In November, Japan’s annual Labour Cash Earnings fell short of projections by 0.5% at 2.3%

by VT Markets
/
Jan 8, 2026

In November, Japan’s labour cash earnings year-on-year came in at 0.5%, which was below the forecast of 2.3%. This data reflects a slower rise in earnings for the month.

Meanwhile, in other financial markets, the Australian dollar showed little movement following the release of trade balance data. The People’s Bank of China set the USD/CNY reference rate at 7.0197, slightly above the previous rate of 7.0187.

Gold Prices And Market Focus

Gold prices declined to near $4,450 during early Asian trading hours as the demand for safe-haven assets eased. Ahead in the week, the focus will be on the US Initial Jobless Claims data and the December employment report.

Ripple (XRP) faced selling pressure but maintained support at $2.22. The overall fear in the cryptocurrency market reversed the early year gains for XRP.

The UK pound to US dollar consolidated above mid-1.3400s, indicating an intact bullish potential despite recent losses. Market caution is advised as traders navigate the retracement from recent highs.
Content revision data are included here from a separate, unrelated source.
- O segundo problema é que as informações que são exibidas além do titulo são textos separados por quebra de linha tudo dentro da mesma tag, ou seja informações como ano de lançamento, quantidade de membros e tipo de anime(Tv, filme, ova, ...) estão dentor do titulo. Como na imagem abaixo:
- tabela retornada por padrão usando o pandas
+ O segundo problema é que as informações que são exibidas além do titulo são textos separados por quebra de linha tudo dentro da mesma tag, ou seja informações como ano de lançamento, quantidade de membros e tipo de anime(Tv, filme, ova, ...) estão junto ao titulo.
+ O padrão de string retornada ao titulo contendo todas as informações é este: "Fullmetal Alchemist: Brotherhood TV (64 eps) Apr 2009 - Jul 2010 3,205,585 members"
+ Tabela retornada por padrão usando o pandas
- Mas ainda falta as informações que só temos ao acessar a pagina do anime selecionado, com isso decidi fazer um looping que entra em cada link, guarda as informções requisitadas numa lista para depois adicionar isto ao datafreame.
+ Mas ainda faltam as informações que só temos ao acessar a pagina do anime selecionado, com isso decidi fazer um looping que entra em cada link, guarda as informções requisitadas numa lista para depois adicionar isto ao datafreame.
Last year’s weak economic data from Japan is still influencing our thinking. The November labor earnings report from 2025 showed a mere 0.5% rise, far below the 2.3% we were expecting. This weak wage pressure was confirmed when the Tokyo Core CPI for December 2025 came in at 1.8%, still stubbornly below the Bank of Japan’s 2% target.

Bank Of Japan And Currency Trends

This suggests the Bank of Japan has little reason to tighten its policy anytime soon, keeping the yen weak. With the upcoming US employment report tomorrow, which is expected to show continued labor market strength, the policy divergence between the US and Japan is widening. Therefore, we see continued value in using derivatives to maintain long USD/JPY positions.
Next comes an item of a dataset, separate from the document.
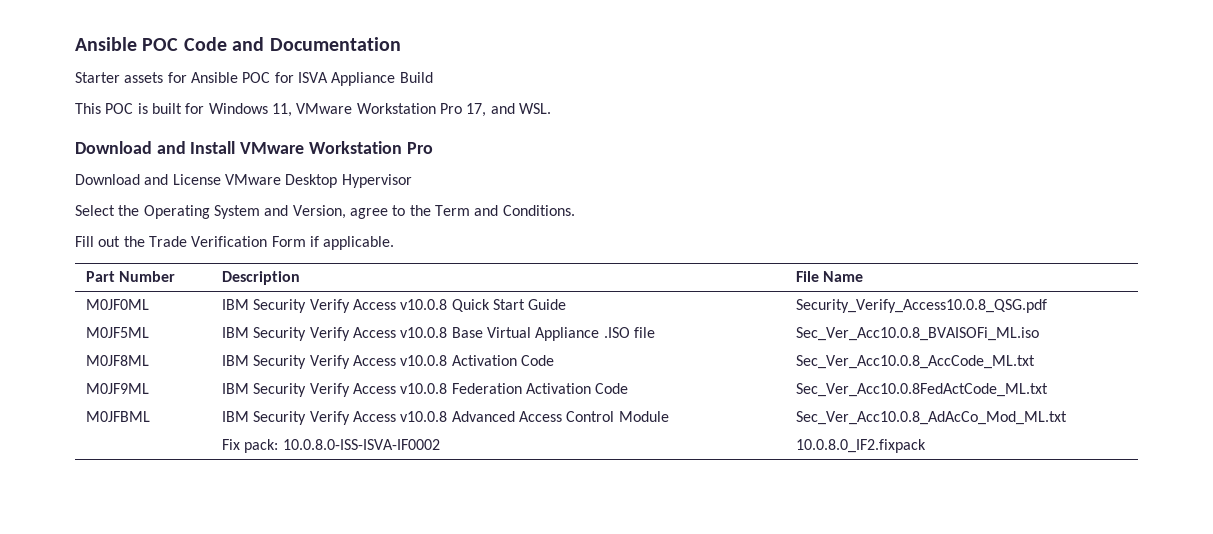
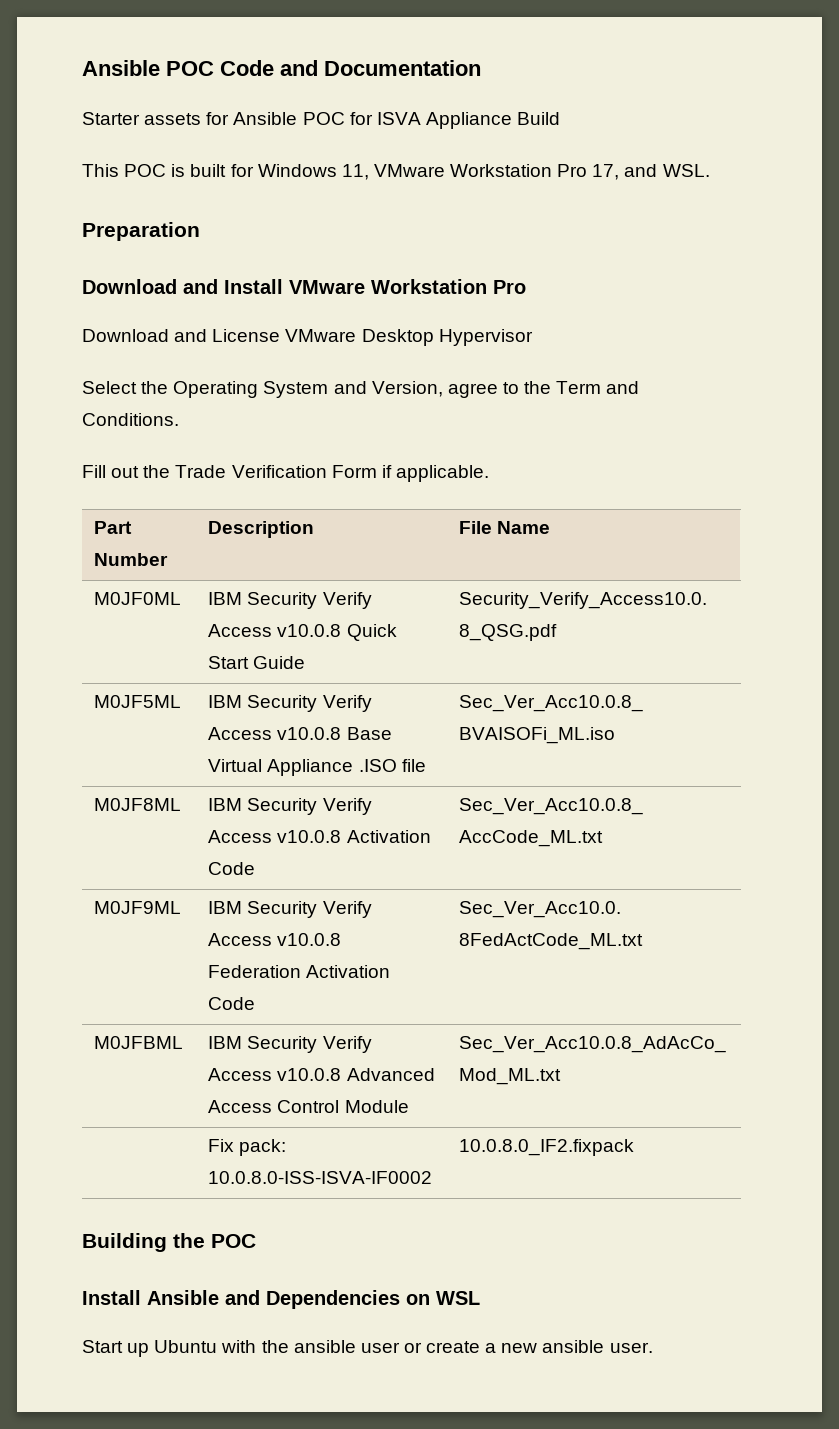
+ Preparation
+ Building the POC
+ Install Ansible and Dependencies on WSL
+ Start up Ubuntu with the ansible user or create a new ansible user.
The broad strength of the US dollar is also evident elsewhere, with the EUR/USD pair testing support near 1.1670. This reflects the aftershocks of the major economic shifts we navigated throughout 2025. For now, betting on dollar strength against weaker currencies remains a high-conviction trade.

We are seeing some profit-taking in gold, which is hovering near $4,450 after a significant rally that saw it gain over 25% from its mid-2025 lows. While safe-haven demand is easing slightly, the high price makes outright short positions risky. Traders should instead consider buying puts to hedge long positions or selling out-of-the-money call options to collect premium.

The key takeaway from last year is that volatility can spike unexpectedly, even when the overall economic picture looks clearer. The shocks of 2025 may not be repeated, but the market is still fragile. Using options to define risk on new positions is a prudent strategy for the coming weeks.